Mine-based storage offers advantages here. Using deep shafts of abandoned mines as lower reservoirs instead of building new mountainside facilities significantly slashes construction costs and accelerates deployment timelines, according to Interesting Engineering. Many former mines retain grid connections from their operational years, reducing interconnection delays that have plagued standalone battery projects.

1978
First Utility-Scale CAES
Huntorf, Germany plant begins operation with salt cavern storage.
1991
US CAES Plant Opens
110 MW McIntosh, Alabama facility commissioned, using underground salt dome.
January 2023
UGES Research Published
IIASA publishes Underground Gravity Energy Storage concept in Energies journal.
August 2025
Sodium-Ion Pilot
Peak Energy launches first grid-scale sodium-ion battery system in the US.
March 2026
ORNL Mine PSH Models
Oak Ridge releases hydrodynamic and chemical models for underground mine PSH conversion.

Economic and Political Arithmetic

The economics depend on utilization rates and revenue stacking. Energy recovery efficiency and energy storage density of isobaric CAES are 70.60 percent and 5.74 kilowatt-hours per cubic meter respectively, while energy storage density is much greater than that of pumped hydro storage at 1.14 kilowatt-hours per cubic meter at the same depth, according to research in Energy. Higher storage density means smaller mine volumes generate equivalent output, reducing site preparation costs.

Policy support remains uneven. The Infrastructure Investment and Jobs Act authorized a $500 million program to construct clean energy demonstration projects on current or former mine lands, including energy storage and nuclear projects, according to the Environmental and Energy Study Institute. The Inflation Reduction Act’s energy community tax credits provide additional support for projects in former coal regions, but actual deployment depends on state regulators approving cost recovery for vertically integrated utilities or merchant developers securing power purchase agreements in competitive markets.

Coal communities see potential for employment continuity. The system can be installed in old coal mines, providing jobs for communities where mines have shuttered, according to Big Think. Technical skills in underground engineering, heavy equipment operation, and electrical systems transfer directly from mining to storage facility operation and maintenance.

“Underground PSH is an exciting opportunity, but we have to overcome challenges like chemical erosion and structural stability. Our modeling tools will help industry partners evaluate these risks and make informed decisions.”

– Thien Nguyen, Senior Researcher, Oak Ridge National Laboratory

What to Watch

Oak Ridge’s modeling tools will undergo validation through industry partnerships evaluating specific mine sites in Appalachia and the Midwest. The first commercial-scale underground PSH or UGES project will establish construction timelines, permitting duration, and actual capital costs against theoretical projections. Those figures determine whether the technology scales or remains a demonstration curiosity.

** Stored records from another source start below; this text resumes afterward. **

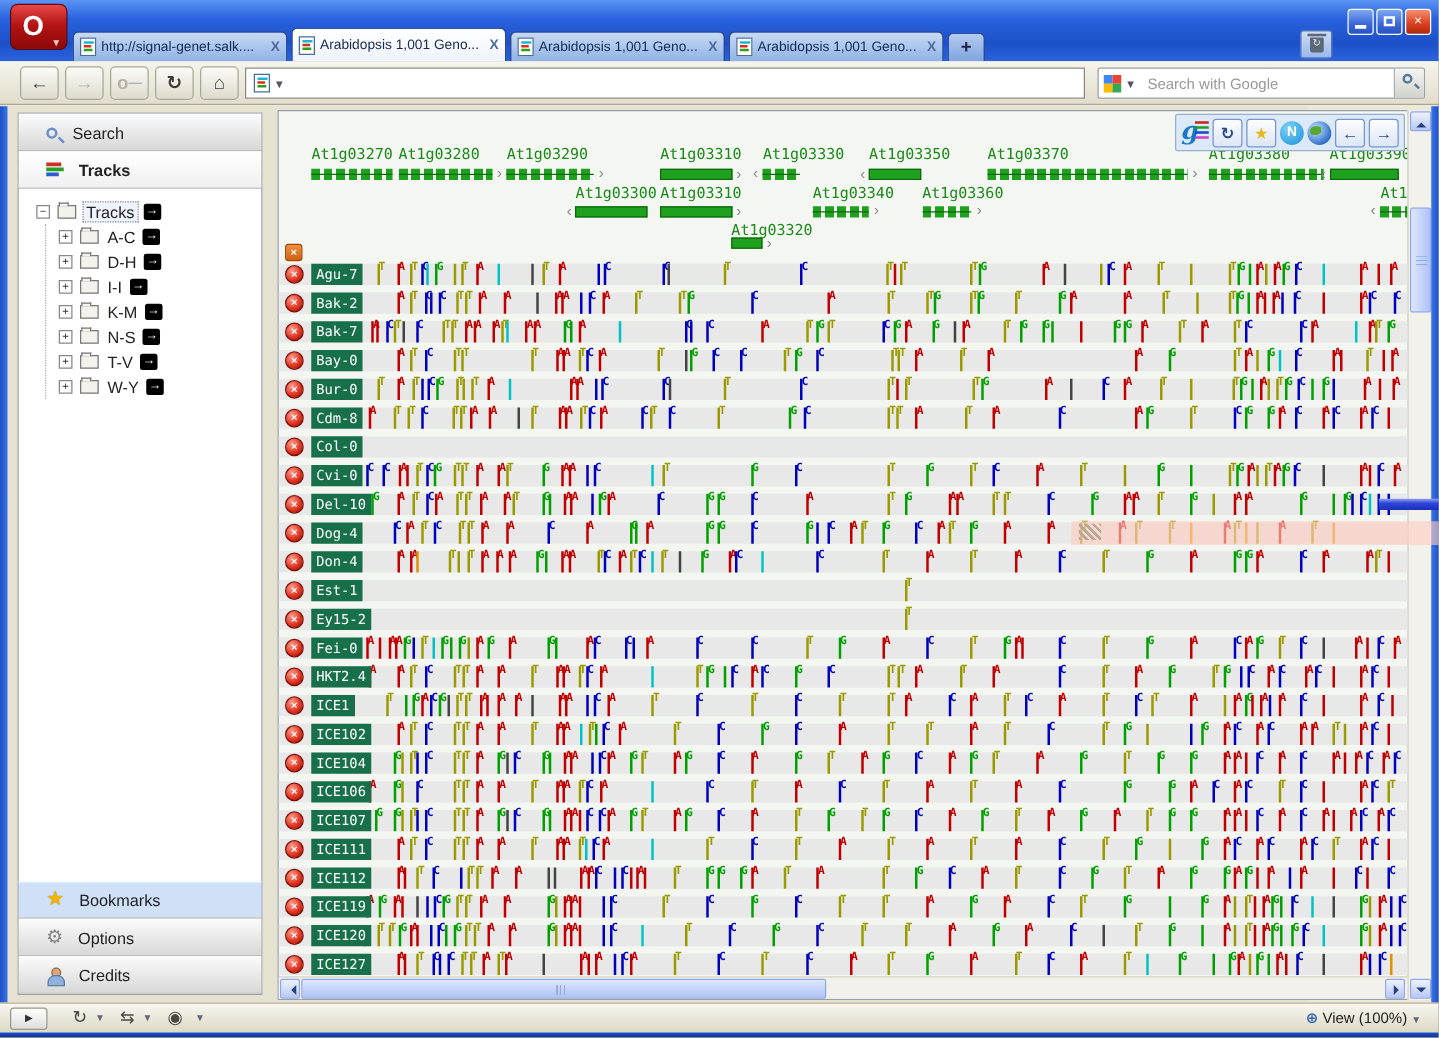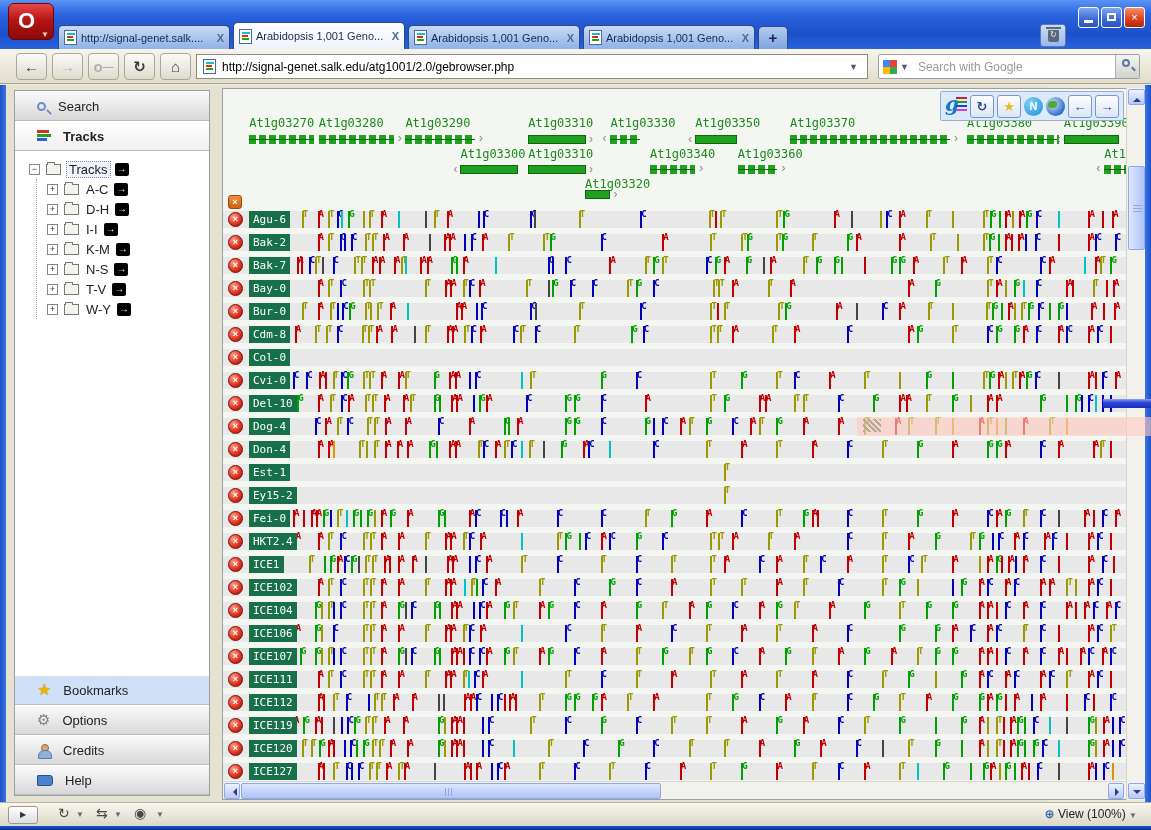"http://signal-genet.salk.edu/atg1001/2.0" span.url { html: <span>http://signal-genet.salk.edu/atg1001/2.0/gebrowser.php</span> -> none }
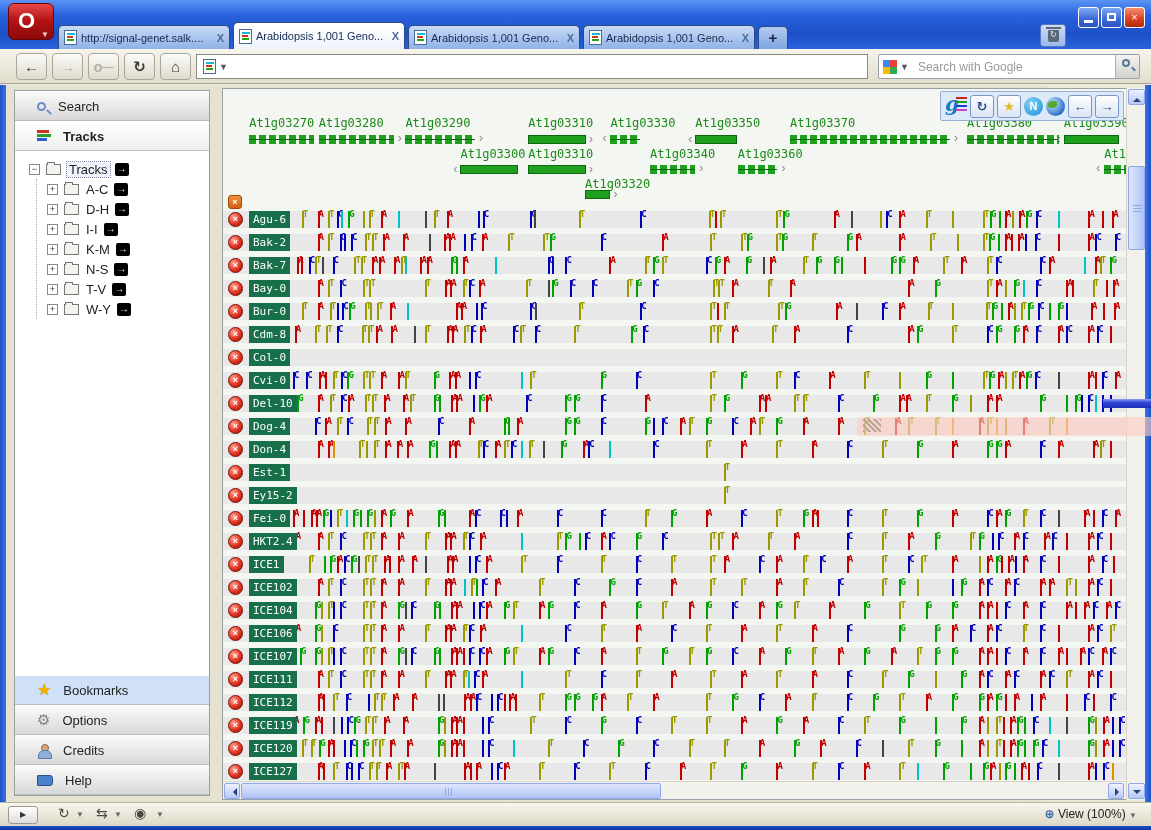"Agu-6" div.tlabel { text: Agu-6 -> Agu-7 }
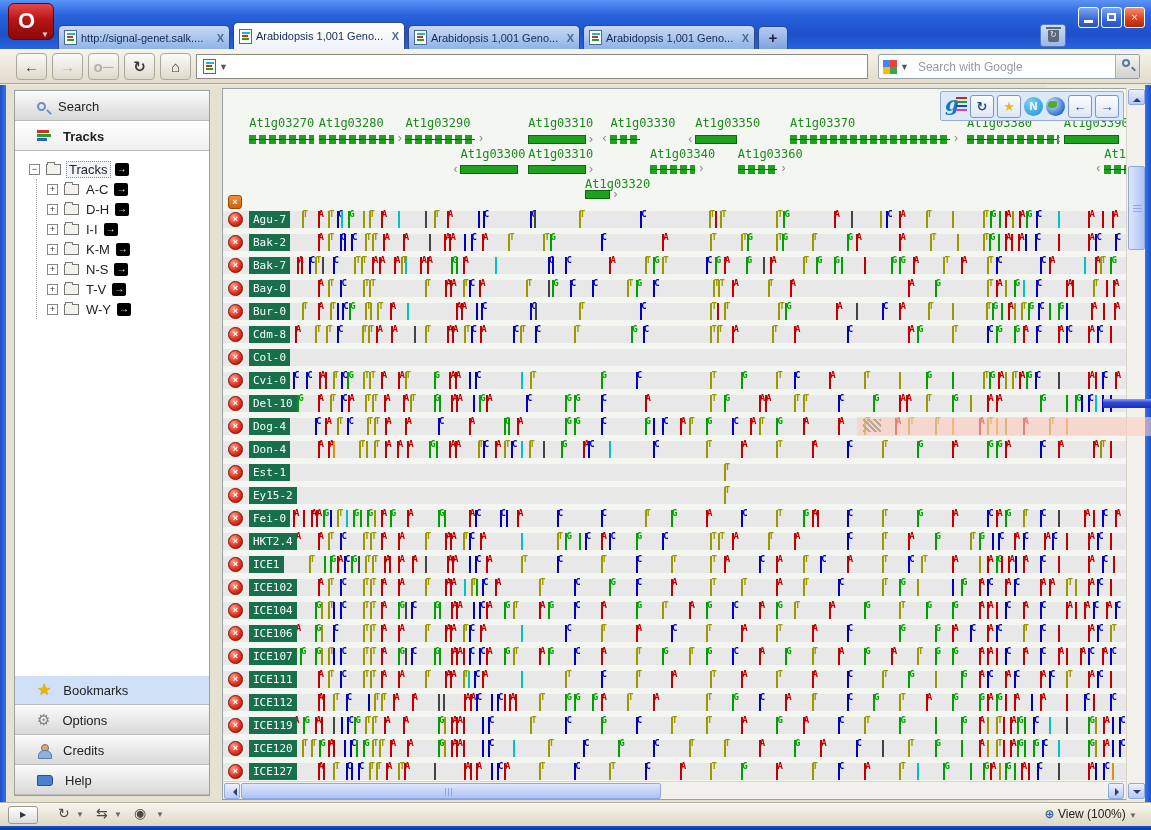"Help" div.sb-item { html: <div> <span></span> <span>Help</span> </div> -> none }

FEOC compliance deadlines will force decisions on domestic versus imported battery systems throughout 2026. Projects already in interconnection queues may pivot to non-lithium alternatives if supply chain restrictions or tariffs make battery economics unworkable. The gap between lithium-ion demand growth and FEOC-compliant domestic supply creates the opening for alternative storage technologies to gain market share.

State integrated resource plans filed in the second half of 2026 will show whether utilities model mine-based storage as a viable capacity resource or continue to default to four-hour lithium-ion batteries. That modeling drives procurement decisions that shape what actually gets built between now and 2030. The difference between treating abandoned mines as liabilities or infrastructure assets plays out in these regulatory filings.